The blood coagulant is a water-soluble cationic polymer, the water-soluble cationic polymer has a structure having a main chain and a side chain bonded thereto, and has a molecular weight of 2000 or more, and the water-soluble cationic polymer Is a quaternary ammonium salt homopolymer having a repeating unit represented by the following formula 1, or a repeating unit represented by the following formula 1 and a repeating unit represented by the following formula 2: A quaternary ammonium salt copolymer having the main chain of the water-soluble cationic polymer and the side chain bonded at one point, and the side chain having a quaternary ammonium moiety. The absorbent article according to any one of claims 1 to 22, to which a certain water-soluble cationic polymer is applied.
As the blood coagulant, 1 g / m of a water-soluble cationic polymer made of a quaternary ammonium salt homopolymer or a quaternary ammonium salt copolymer having a streaming potential of 1500 μeq / L or more and a molecular weight of 2000 or more.

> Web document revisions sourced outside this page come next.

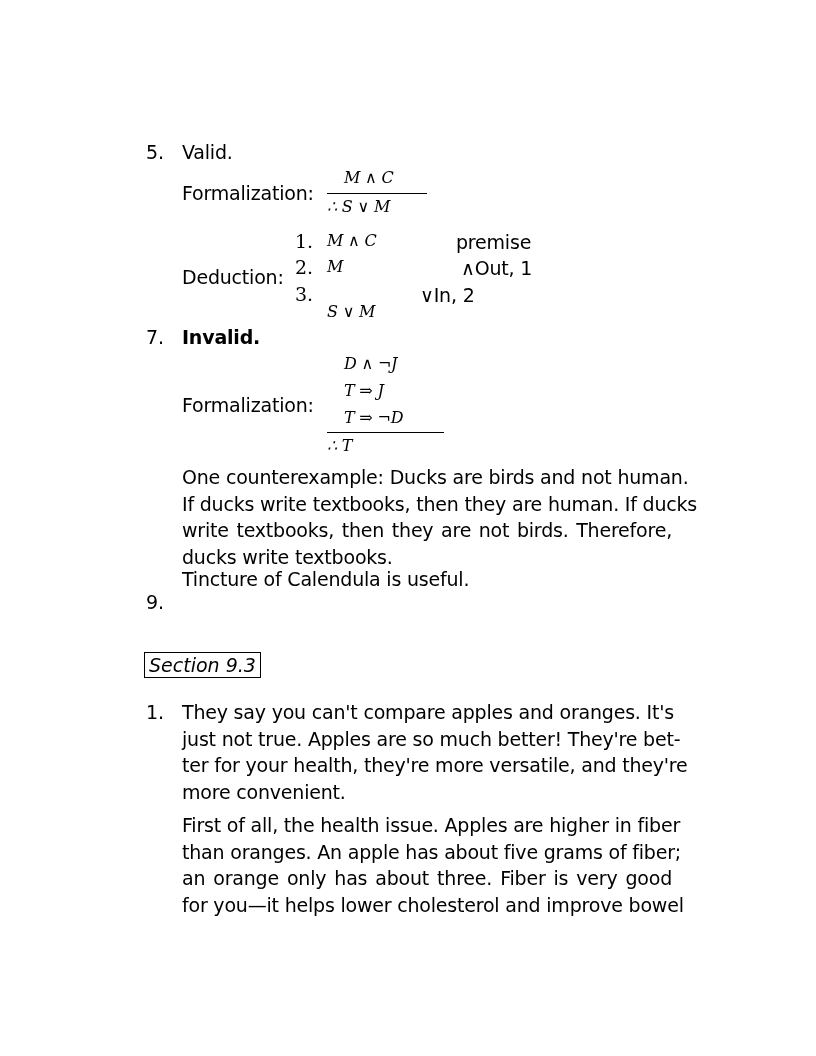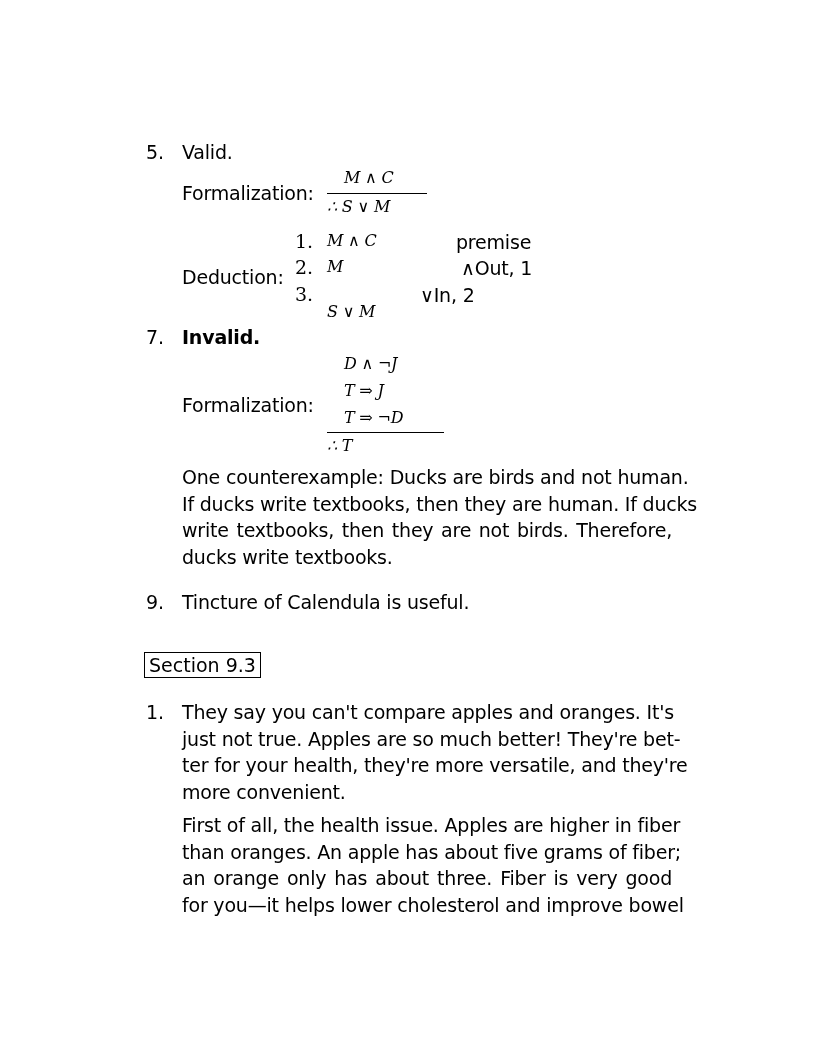--- a/index.html
+++ b/index.html
@@ -53,7 +53,7 @@
 </div>
 
 <div class="t" style="left:146px; top:589px;">9.</div>
-<div class="t" style="left:182px; top:589px;">Tincture of Calendula is useful.</div>
+<div class="t" style="left:182px; top:566px;">Tincture of Calendula is useful.</div>
 
 <div class="boxed" style="left:144px; top:652px;">Section 9.3</div>
 

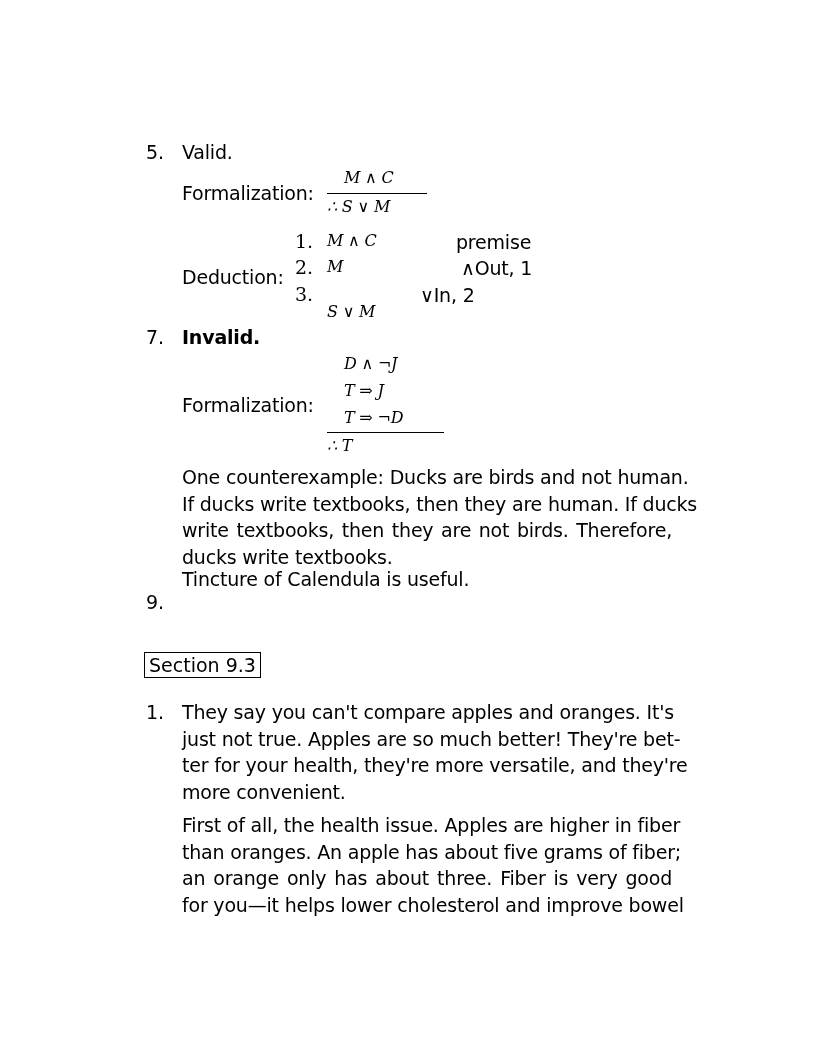--- a/index.html
+++ b/index.html
@@ -13,7 +13,7 @@
           text-align: justify; letter-spacing: -0.2px; }
   .para .ln { display: block; text-align: justify; text-align-last: justify; height: 26.5px; white-space: nowrap; }
   .para .ln.last { text-align-last: left; }
-  .boxed { position: absolute; border: 1px solid #000; padding: 0 4px; font-size: 19px; line-height: 24px; }
+  .boxed { position: absolute; border: 1px solid #000; padding: 0 4px; font-size: 19px; line-height: 24px; font-style: italic; }
 </style>
 </head>
 <body>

The absorbent article according to any one of claims 1 to 23, wherein the absorbent article has 2 or more and 20 g / m 2 .
The water-soluble cationic polymer has a structure in which a quaternary ammonium salt homopolymer or a quaternary ammonium salt copolymer has a main chain and a side chain bonded thereto, and the main chain and the side chain are The absorbent article according to claim 24, which is bonded at one point.
The blood coagulant includes a water-soluble cationic polymer having a molecular weight of 2000 or more, and the water-soluble cationic polymer has an inorganic value / organic value that is a ratio of an inorganic value to an organic value. The water-soluble cationic polymer is 0.6 or more and 4.6 or less, and the water-soluble cationic polymer is a quaternary ammonium salt homopolymer, a quaternary ammonium salt copolymer or a quaternary ammonium salt polycondensate. The absorbent article according to any one of 1 to 25.
The absorbent article according to any one of claims 1 to 26, wherein the absorbent article is a sanitary napkin.